The old BMX stuff is fantastic. Here's a 1979ish OM flyer I built up a few years back using mostly NOS parts.


----------



## yoginasser (Sep 14, 2006)

MAN!You guys are killin me


----------



## ScottyMTB (Oct 26, 2005)

*Nice.*

Sweet! Here is my 81 GT 26 I am working on. I call it Frankenstien, since it was repaired back in the day, and somebody kept welding mods on it. I cut of some crooked canti posts and some crazy braces in the middle. CBR stem, GT cruiser bars, Son Lite Turbo hubs.


----------



## bushpig (Nov 26, 2005)

BMX guys - diggin the bikes! I am building up an early 80s Fat Chance trials bikes. From the catalog, it seems that the bike was built with a Suntour seat collar.
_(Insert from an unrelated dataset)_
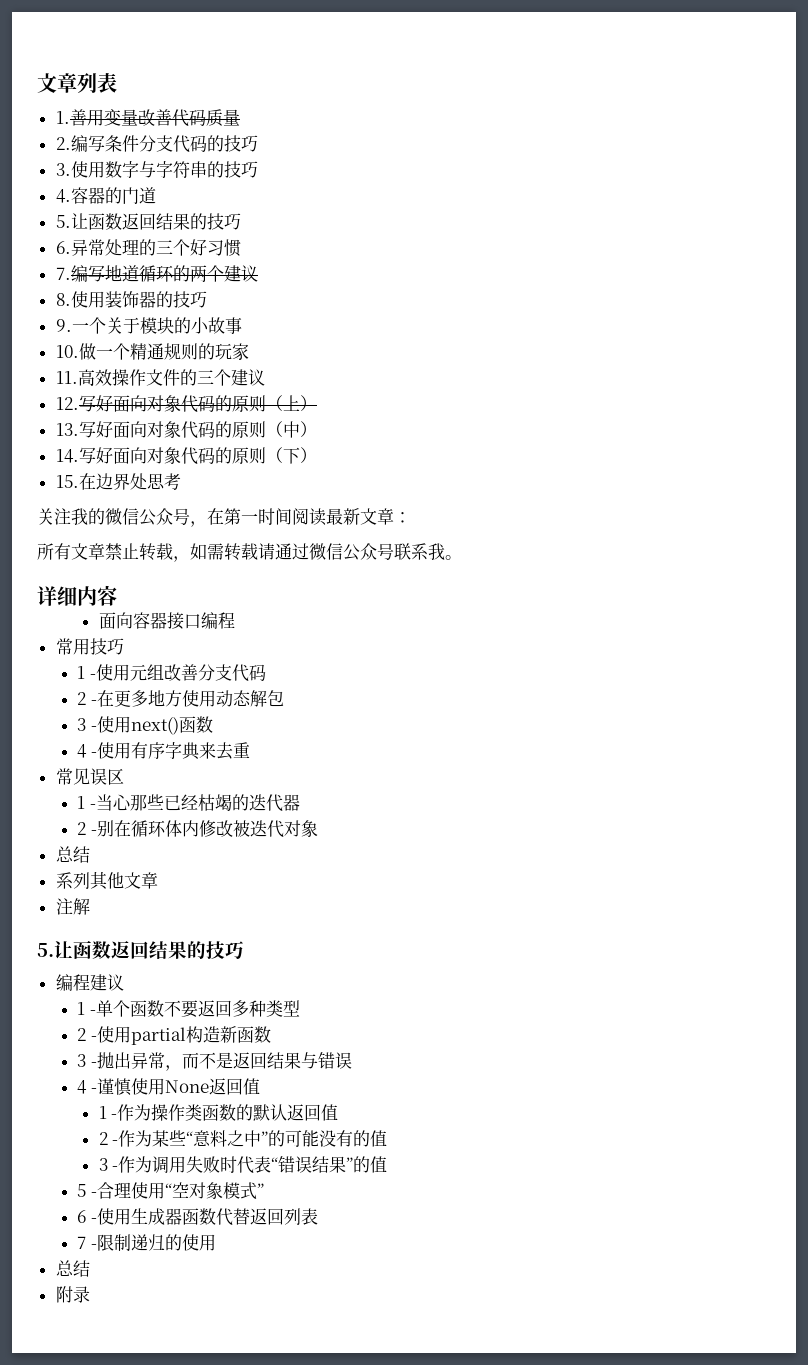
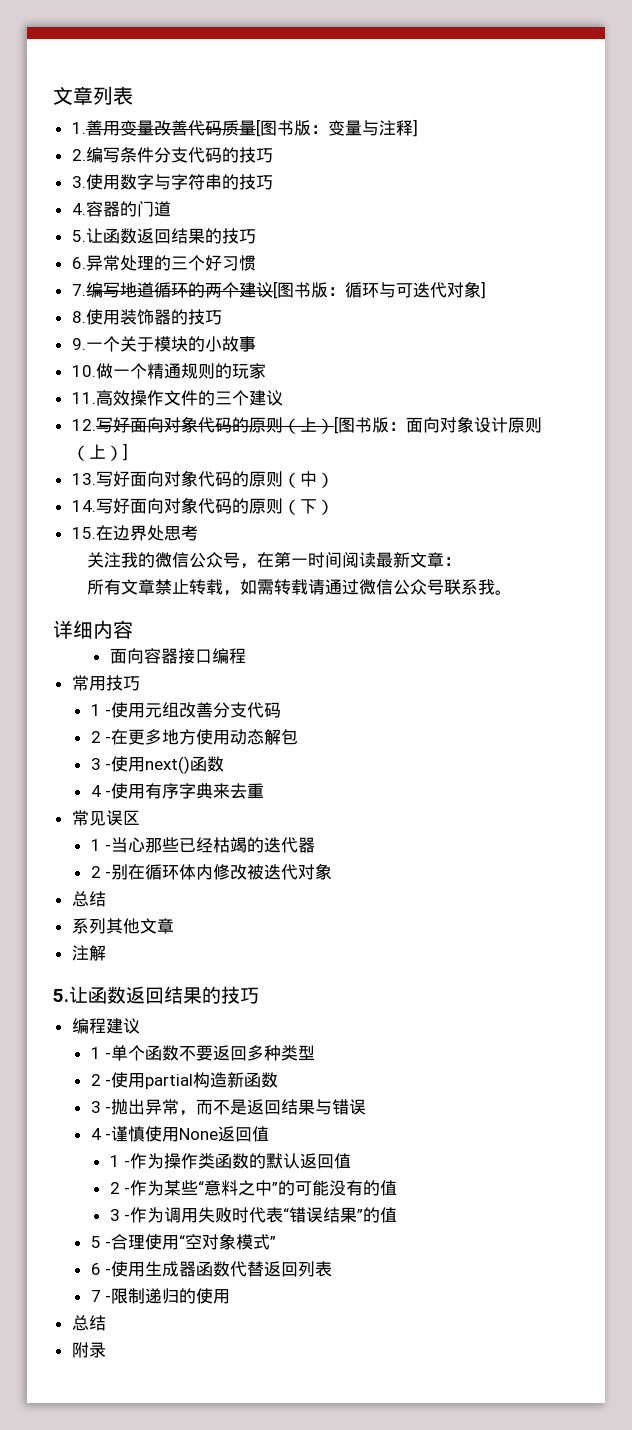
(240, 117) none -> [255,119,418,137] [图书版：变量与注释]
(258, 273) none -> [272,281,486,299] [图书版：循环与可迭代对象]
(317, 403) none -> [333,416,542,434] [71,443,128,461] [图书版：面向对象设计原则（上）]

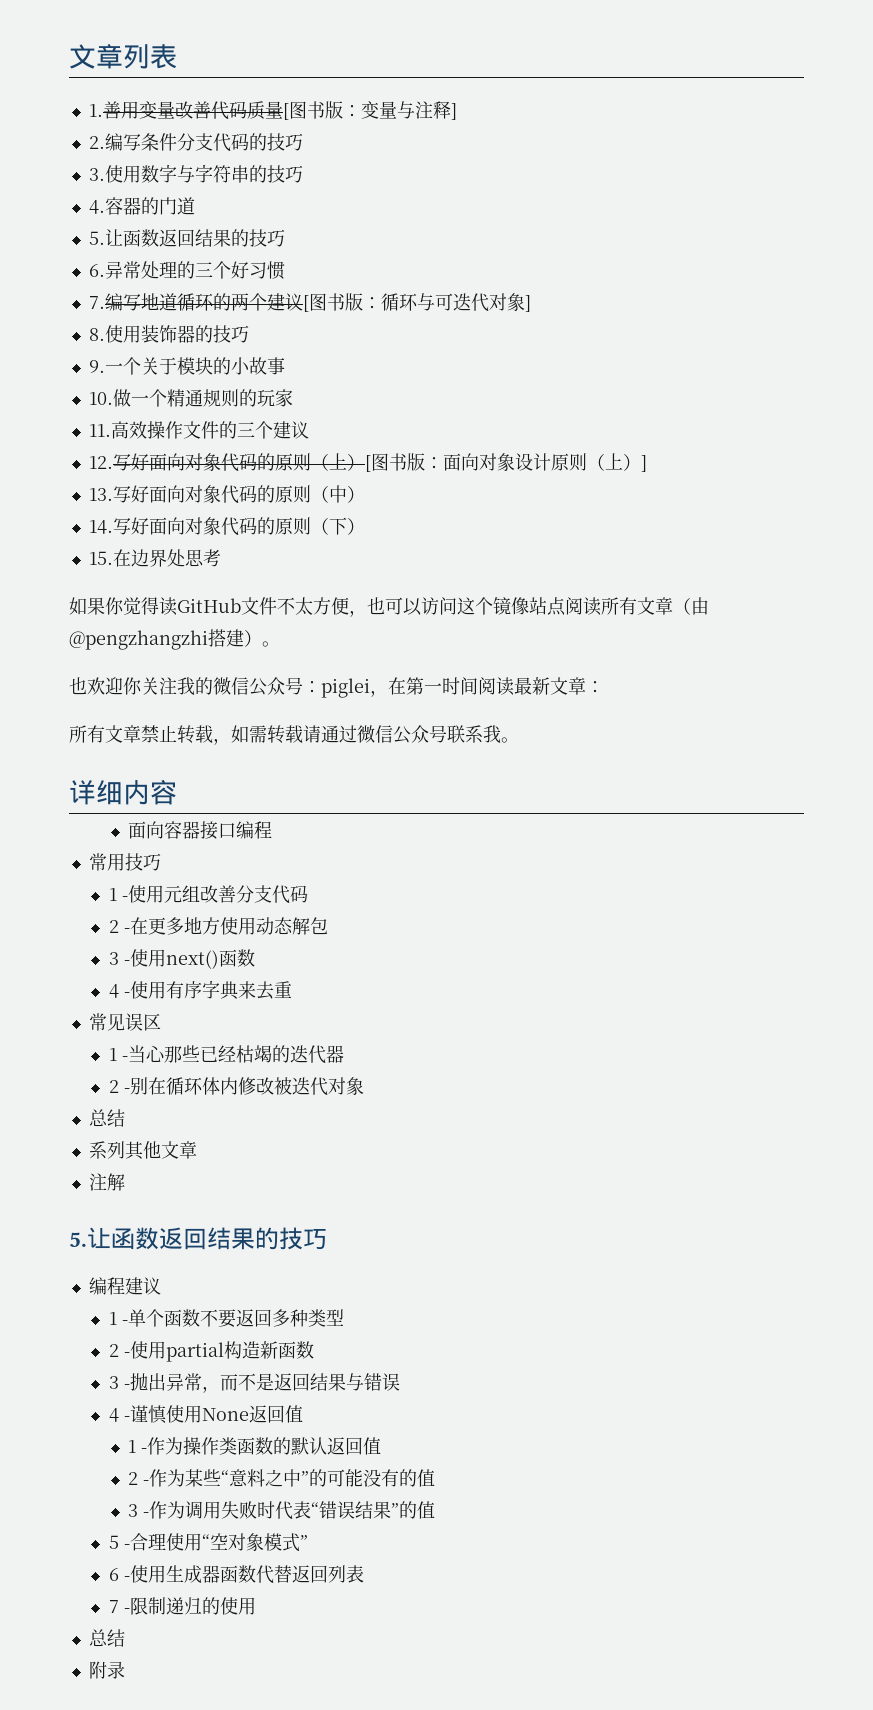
(198, 533) none -> [69,597,709,617] [69,629,280,650] [69,677,142,695] 如果你觉得读GitHub文件不太方便，也可以访问这个镜像站点阅读所有文章（由@pengzhangzhi搭建）。 // 也欢迎你
(240, 560) none -> [303,678,370,698] ：piglei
Is there a standard size for a BMX/cruiser seat collar?


----------



## wagonguy (Jun 16, 2007)

Well, since we're posting our Cruzers, here's my Firemans Texas Cruzer. This is my favorite bike I've ever had.










Doug


----------



## LIFECYCLE (Mar 8, 2006)

I am going to buy one of those one day(Firemans Cruzer),i will have to get it imported into the UK. I love those bikes .....


----------



## yoginasser (Sep 14, 2006)

There should be a gallery for these bikes on MTBR,they are as classic as they come!


----------



## ScottyMTB (Oct 26, 2005)

bushpig said:


> BMX guys - diggin the bikes! I am building up an early 80s Fat Chance trials bikes. From the catalog, it seems that the bike was built with a Suntour seat collar.
> 
> Is there a standard size for a BMX/cruiser seat collar?


Yeah, the standard size.  Actually 7/8"


----------



## KeepTheRubberSideDown (Dec 1, 2006)

Nice bike. Clean restoration.


----------



## dick (Dec 13, 2006)

yoginasser said:


> There should be a gallery for these bikes on MTBR,they are as classic as they come!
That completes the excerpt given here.